Whether the law is changed from secondary to primary or not, the use of hands-free cell phone devices while driving will remain legal in Washington for now, Lind said.
However, many studies have concluded that hands-free devices aren’t significantly safer than talking on a cell phone while driving, Lind said.
“We don’t believe hands-free cell phones are safer than hand-held cell phones,” said Dick Doane, research analyst with the traffic safety commission. “The problem is not what you’re doing with your hands. The problem is what you’re doing with your mind.”
He added: “The issue is the cognitive impairment, and especially your visual processing. Your eyes may be open but you’re not paying as careful attention to visual stimuli.”
Clown on a unicycle
In a highly publicized study at Western Washington University, psychology professor Hyman and some colleagues designed an experiment performed in Red Square, the university’s large central plaza.
The researchers arranged for a purple-and-yellow-clad clown, with a bright nose, to ride a unicycle around an area where many students converge.
The scientists used trained observers working in pairs to watch four groups of walkers — those talking on a cell phone, those walking alone using no electronic devices, those listening to portable music players, and those walking in pairs.
After watching the walkers go past the clown’s area, where he was highly visible, the observers spoke with the walkers and asked each of them questions.
Asked directly, “Did you see the clown?,” only 25 percent of the cell phone users said they had.
About 51 percent of those walking alone, with no device distracting them, noticed the clown.
More than 60 percent of the walkers who were listening to music spotted the clown, as did more than 71 percent of those walking in pairs.
“We found that individuals walking while talking on a cell phone displayed inattentional blindness in a real-world situation,” the report says.
Plenty of studies are out there to read, some that Lind called “dueling studies.”
For example, a study by the insurance industry, released in January, found that state laws banning driving while using hand-held phones or texting while driving did not result in fewer crashes.
The researchers were with a group that’s part of the Insurance Institute for Highway Safety.
The insurance institute is highly respected, but some experts found flaws in that study, Lind said.

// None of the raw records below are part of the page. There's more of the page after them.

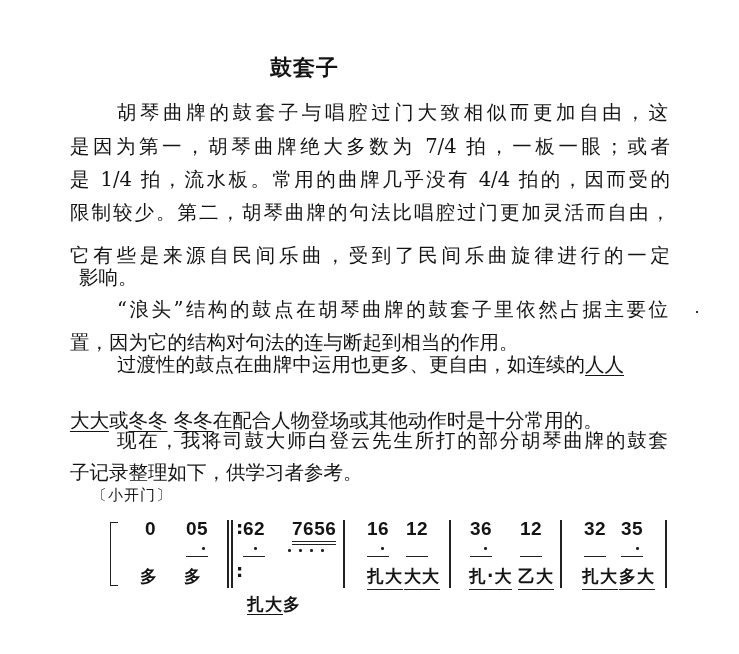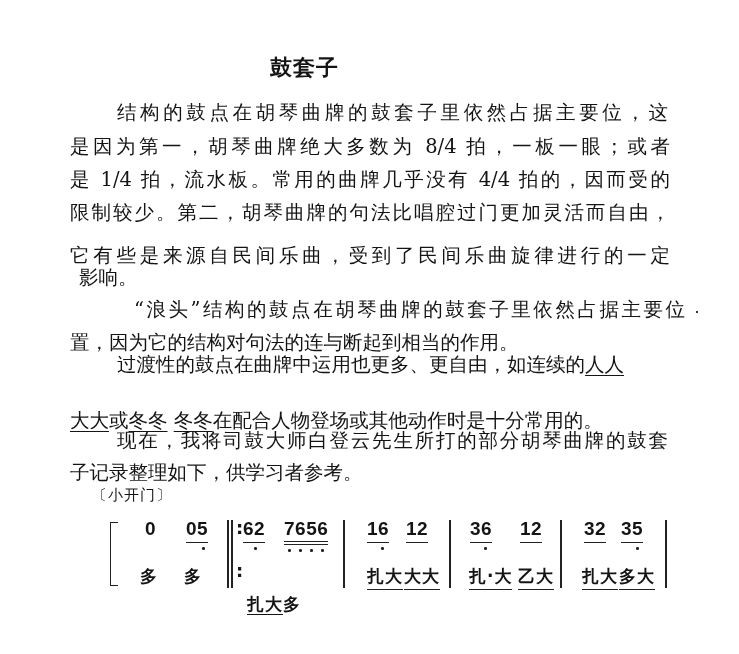--- a/index.html
+++ b/index.html
@@ -28,7 +28,7 @@
 
   <div class="title">鼓套子</div>
 
-  <div class="line justify" style="top:100px; left:117px; width:551px;">结构的鼓点在胡琴曲牌的鼓套子里依然占据主要位，这</div>
+  <div class="line justify" style="top:100px; left:117px; width:551px;">胡琴曲牌的鼓套子与唱腔过门大致相似而更加自由，这</div>
   <div class="line justify" style="top:134px;">是因为第一，胡琴曲牌绝大多数为 8/4 拍，一板一眼；或者</div>
   <div class="line justify" style="top:167px;">是 1/4 拍，流水板。常用的曲牌几乎没有 4/4 拍的，因而受的</div>
   <div class="line justify" style="top:200px;">限制较少。第二，胡琴曲牌的句法比唱腔过门更加灵活而自由，</div>

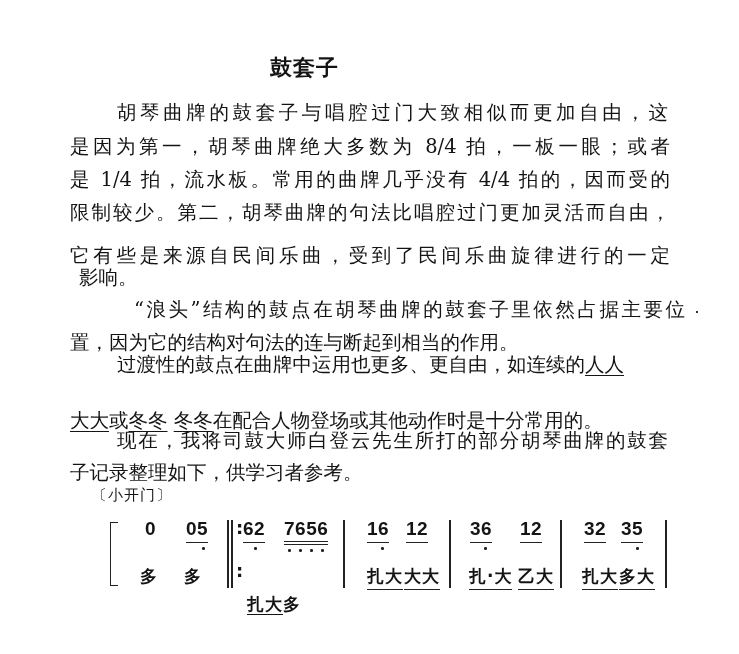--- a/index.html
+++ b/index.html
@@ -29,7 +29,7 @@
   <div class="title">鼓套子</div>
 
   <div class="line justify" style="top:100px; left:117px; width:551px;">胡琴曲牌的鼓套子与唱腔过门大致相似而更加自由，这</div>
-  <div class="line justify" style="top:134px;">是因为第一，胡琴曲牌绝大多数为 8/4 拍，一板一眼；或者</div>
+  <div class="line justify" style="top:134px;">是因为第一，胡琴曲牌绝大多数为 7/4 拍，一板一眼；或者</div>
   <div class="line justify" style="top:167px;">是 1/4 拍，流水板。常用的曲牌几乎没有 4/4 拍的，因而受的</div>
   <div class="line justify" style="top:200px;">限制较少。第二，胡琴曲牌的句法比唱腔过门更加灵活而自由，</div>
   <div class="line justify" style="top:243px;">它有些是来源自民间乐曲，受到了民间乐曲旋律进行的一定</div>

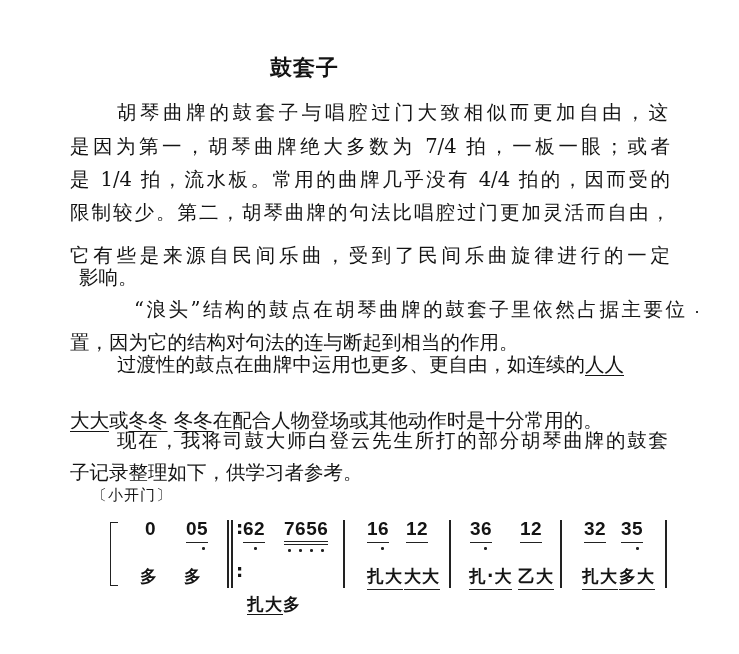--- a/index.html
+++ b/index.html
@@ -35,7 +35,7 @@
   <div class="line justify" style="top:243px;">它有些是来源自民间乐曲，受到了民间乐曲旋律进行的一定</div>
   <div class="line" style="top:265px;margin-left:9px;">影响。</div>
 
-  <div class="line justify" style="top:297px; left:134px; width:551px;">“浪头”结构的鼓点在胡琴曲牌的鼓套子里依然占据主要位</div>
+  <div class="line justify" style="top:297px; left:117px; width:551px;">“浪头”结构的鼓点在胡琴曲牌的鼓套子里依然占据主要位</div>
   <div class="stray-dot"></div>
   <div class="line" style="top:330px;">置，因为它的结构对句法的连与断起到相当的作用。</div>
 

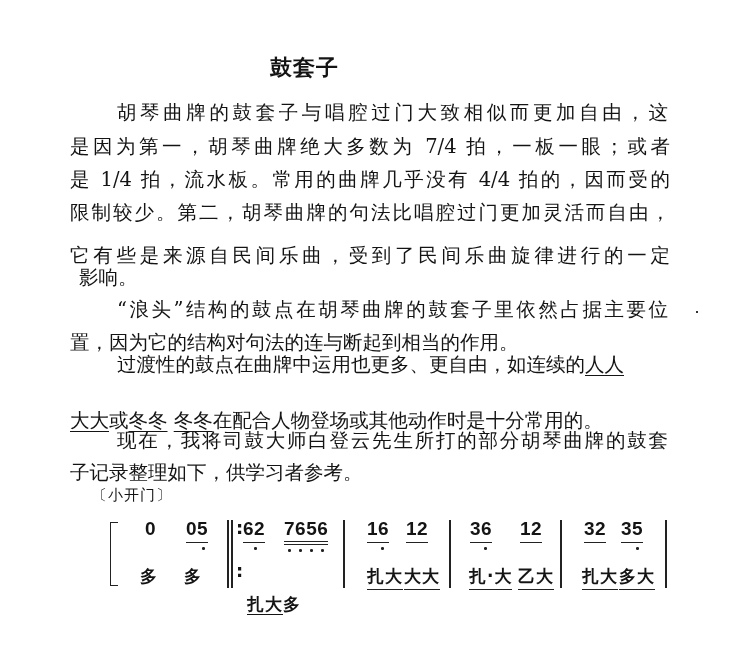--- a/index.html
+++ b/index.html
@@ -15,7 +15,7 @@
     .bar { position: absolute; width: 1.5px; background: #222; top: 520px; height: 68px; }
     .rep { position: absolute; font-family: "DejaVu Sans", sans-serif; font-weight: bold; font-size: 18px; }
     .num { position: absolute; top: 518px; font-family: "Liberation Sans", "DejaVu Sans", sans-serif; font-weight: bold; font-size: 19px; letter-spacing: 0.5px; }
-    .num.u1 { border-bottom: 1.5px solid #222; padding-bottom: 2px; }
+    .num.u1 { border-bottom: 1.5px solid #222; padding-bottom: 16px; }
     .num.u2 { border-bottom: 4px double #222; padding-bottom: 1px; }
     .dot { position: absolute; width: 2.5px; height: 2.5px; border-radius: 50%; background: #222; }
     .syl { position: absolute; top: 565px; font-family: "DejaVu Sans", sans-serif; font-weight: bold; font-size: 17px; letter-spacing: 1px; }

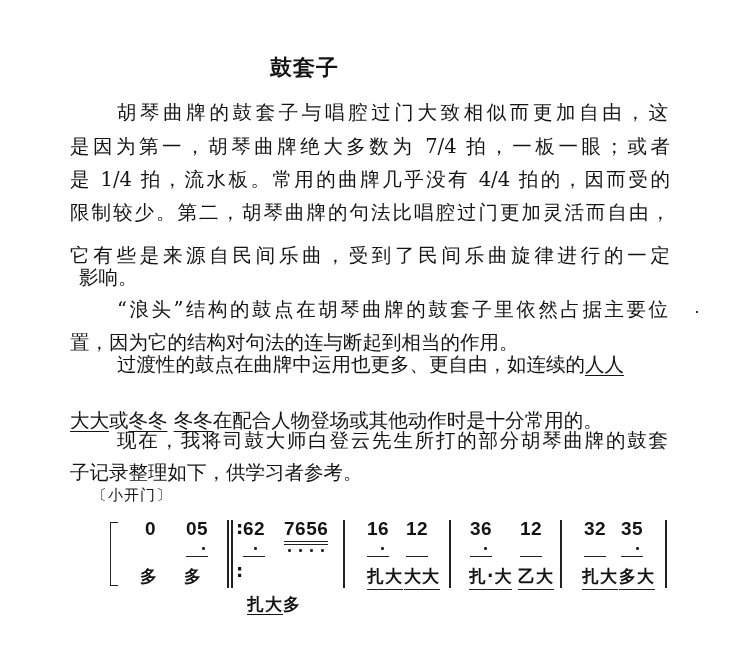--- a/index.html
+++ b/index.html
@@ -16,7 +16,7 @@
     .rep { position: absolute; font-family: "DejaVu Sans", sans-serif; font-weight: bold; font-size: 18px; }
     .num { position: absolute; top: 518px; font-family: "Liberation Sans", "DejaVu Sans", sans-serif; font-weight: bold; font-size: 19px; letter-spacing: 0.5px; }
     .num.u1 { border-bottom: 1.5px solid #222; padding-bottom: 16px; }
-    .num.u2 { border-bottom: 4px double #222; padding-bottom: 1px; }
+    .num.u2 { border-bottom: 4px double #222; padding-bottom: 1px; margin-left: 8px; }
     .dot { position: absolute; width: 2.5px; height: 2.5px; border-radius: 50%; background: #222; }
     .syl { position: absolute; top: 565px; font-family: "DejaVu Sans", sans-serif; font-weight: bold; font-size: 17px; letter-spacing: 1px; }
     .syl.u1 { border-bottom: 1.5px solid #222; padding-bottom: 1px; }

The bottom line seems to be that modern-day drivers — those who want to avoid crashes — are challenged to deal with more and more distractions, as folks get busier and life evolves into ever-increasing complexity.
It’s also true that the major technological distractions like texting and cell phones aren’t the only ones that can kill us — or kill folks we might collide with.
“When you take your eyes off the road — to light a cigarette, to grab food, to turn around and look at your kid who’s screaming in the back seat, or adjust the radio — your vehicle is still moving forward at a high rate of speed,” said Doane, the research analyst with the state traffic safety commission.
“And you may have traveled several hundred feet with your eyes off the road, in a 5,000-pound missile.”